Fast-forward six years and scientists still conclude sleep deprivation is a literal killer. If anything, they are now saying they underestimated the dangerous effects of sleep deprivation after conducting what is  According to research published in November 2019 by Michigan State University, this study is one of the largest sleep studies to date and builds upon on earlier research on sleep deprivation.
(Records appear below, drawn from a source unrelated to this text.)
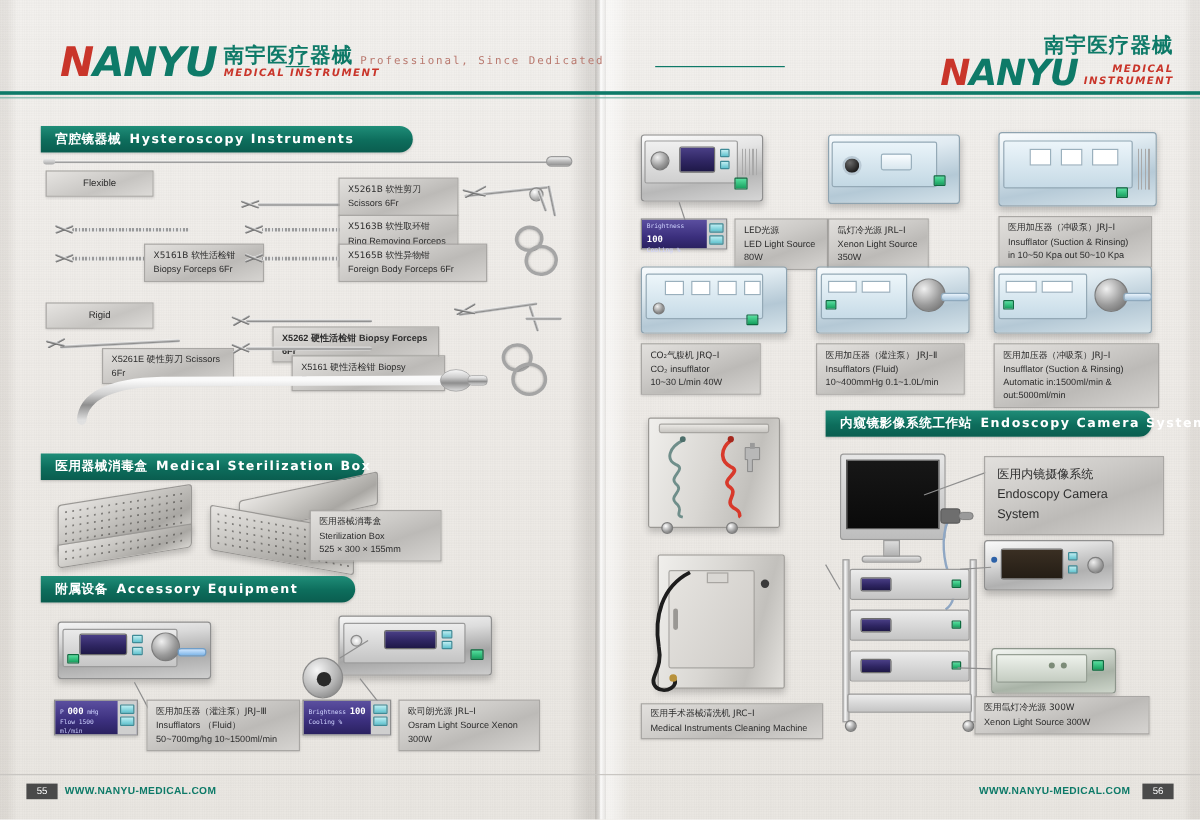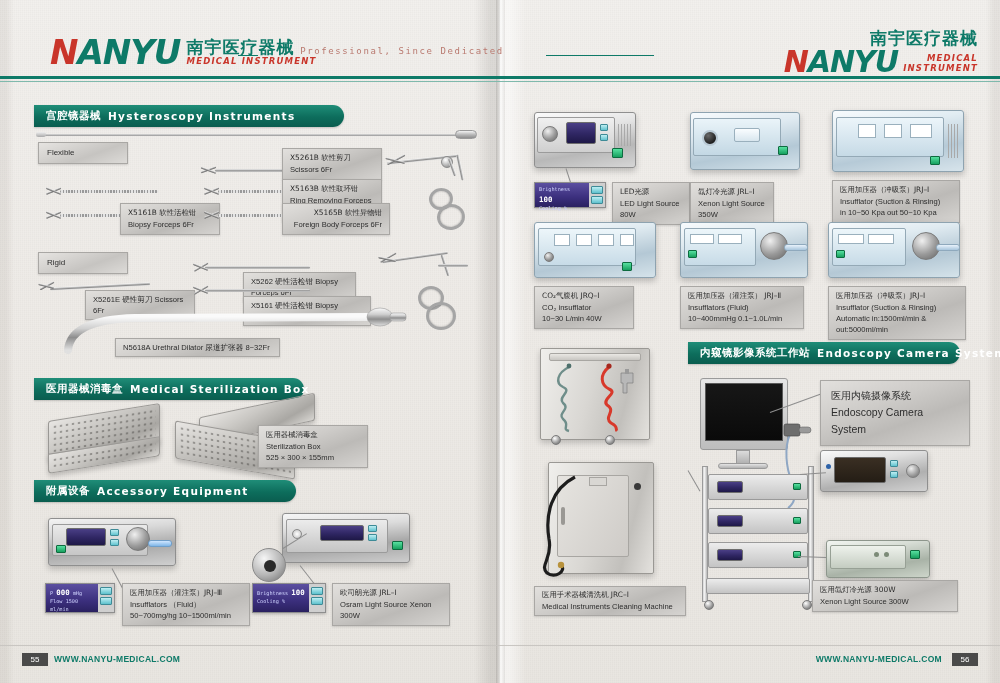--- a/index.html
+++ b/index.html
@@ -72,7 +72,7 @@
   .plate.big { font-size:10.5px; line-height:1.6; padding:7px 10px; }
   .plate.big .cn { font-size:10px; }
   .plate.tag { background:linear-gradient(160deg,#e6e4e1,#c6c4c1 60%,#dddbd8);
-               font-size:8px; padding:4px 8px; }
+               font-size:8px; padding:4px 8px;text-align:center; }
 
   
   .shaft { position:absolute; height:3px;

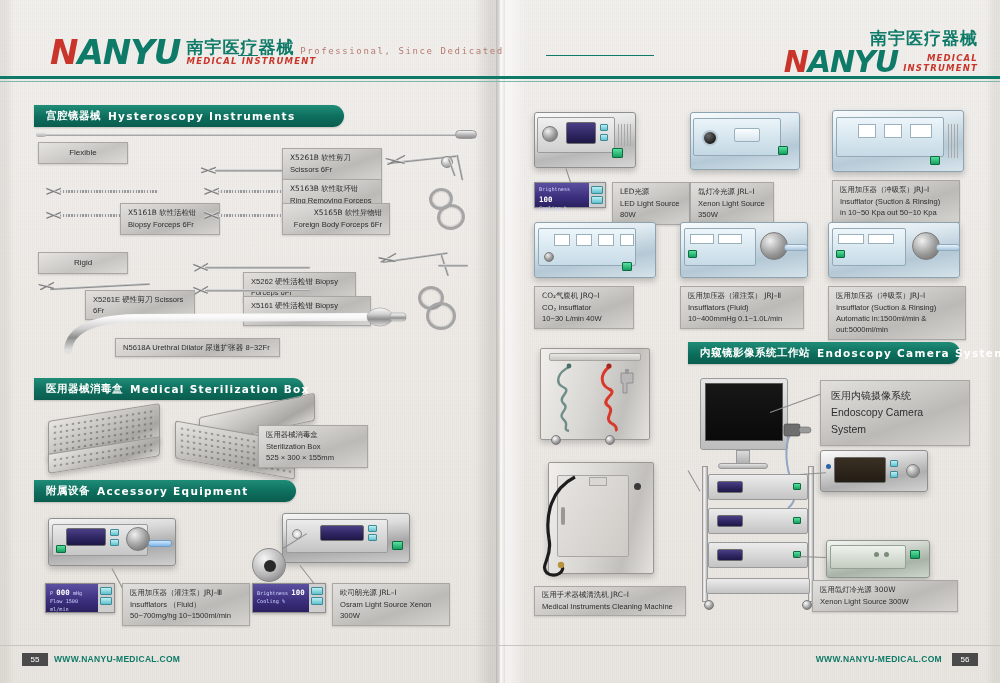--- a/index.html
+++ b/index.html
@@ -250,7 +250,7 @@
   <div class="shaft rib" style="left:218px; top:214px; width:102px;"></div>
   <div class="tipbar" style="left:203px; top:211px; width:16px; transform:rotate(-22deg);"></div>
   <div class="tipbar" style="left:203px; top:217px; width:16px; transform:rotate(22deg);"></div>
-  <div class="plate" style="left:282px; top:203px; width:108px;text-align:right;">
+  <div class="plate" style="left:282px; top:203px; width:124px;">
     <div class="cn">X5165B 软性异物钳</div>
     <div>Foreign Body Forceps 6Fr</div>
   </div>

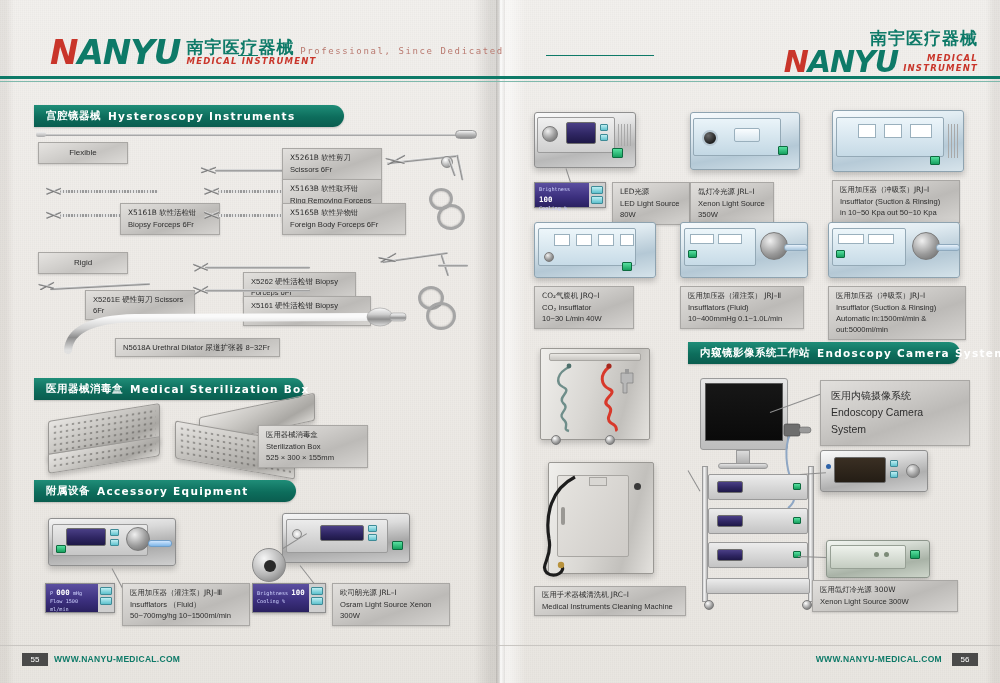--- a/index.html
+++ b/index.html
@@ -287,7 +287,7 @@
   <div class="shaft" style="left:205px; top:266px; width:105px;"></div>
   <div class="tipbar" style="left:192px; top:262px; width:16px; transform:rotate(-30deg);"></div>
   <div class="tipbar" style="left:192px; top:269px; width:16px; transform:rotate(22deg);"></div>
-  <div class="plate one" style="left:243px; top:272px; width:113px;">X5262 硬性活检钳 Biopsy Forceps 6Fr</div>
+  <div class="plate one" style="left:227px; top:272px; width:139px;font-weight:bold;">X5262 硬性活检钳 Biopsy Forceps 6Fr</div>
 
   <div class="shaft" style="left:205px; top:289px; width:105px;"></div>
   <div class="tipbar" style="left:192px; top:285px; width:16px; transform:rotate(-30deg);"></div>

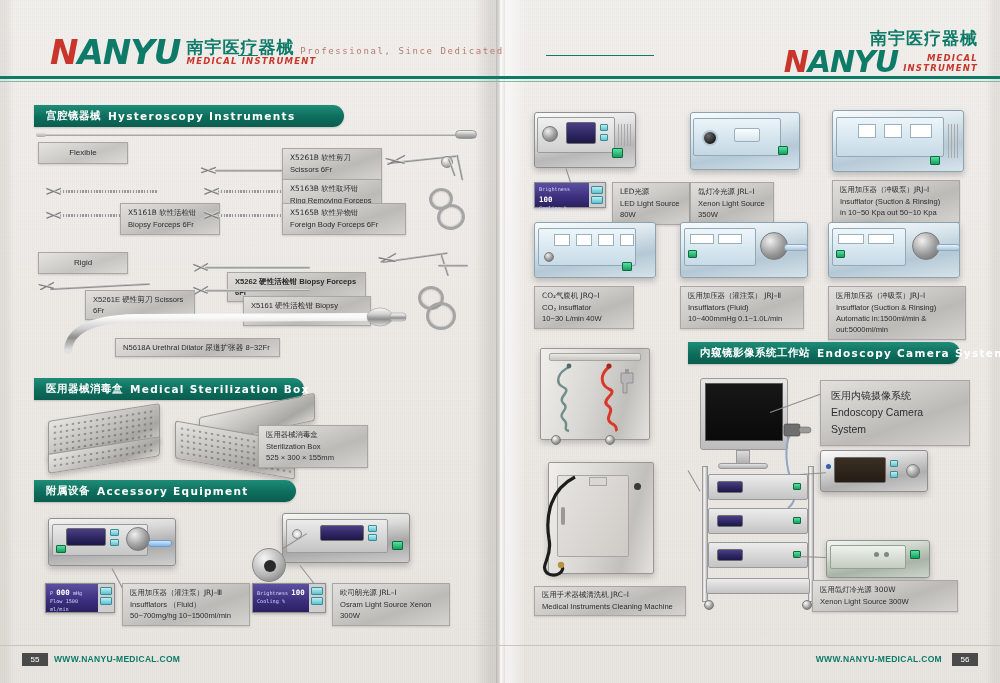--- a/index.html
+++ b/index.html
@@ -307,7 +307,6 @@
     <ellipse cx="340" cy="17" rx="13" ry="9" fill="url(#dil)" stroke="#9a9a9a" stroke-width="0.6"></ellipse>
     <rect x="350" y="13" width="16" height="8" rx="3" fill="url(#dil)" stroke="#9a9a9a" stroke-width="0.6"></rect>
   </svg>
-  <div class="plate one" style="left:115px; top:338px; width:165px;">N5618A Urethral Dilator 尿道扩张器 8~32Fr</div>
 
   <div class="ribbon" style="left:34px; top:378px; width:270px;">
     <span class="cn">医用器械消毒盒</span>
"Our research showed that sleep deprivation doubles the odds of making place keeping errors and triples the number of lapses in attention, which is startling," said Kimberly M. Fenn, one of the study’s authors. "Sleep-deprived individuals need to exercise caution in absolutely everything that they do, and simply can't trust that they won't make costly errors. Oftentimes -- like when behind the wheel of a car -these errors can have tragic consequences."

Research previously published by the Harvard Medical School, which surveyed more than 10,000 people in the U.S., found that that insomnia could be linked to 274,000 workplace accidents and errors each year. If you know that your lack of sleep has an impact on your level of accuracy and productivity at work, you are not alone.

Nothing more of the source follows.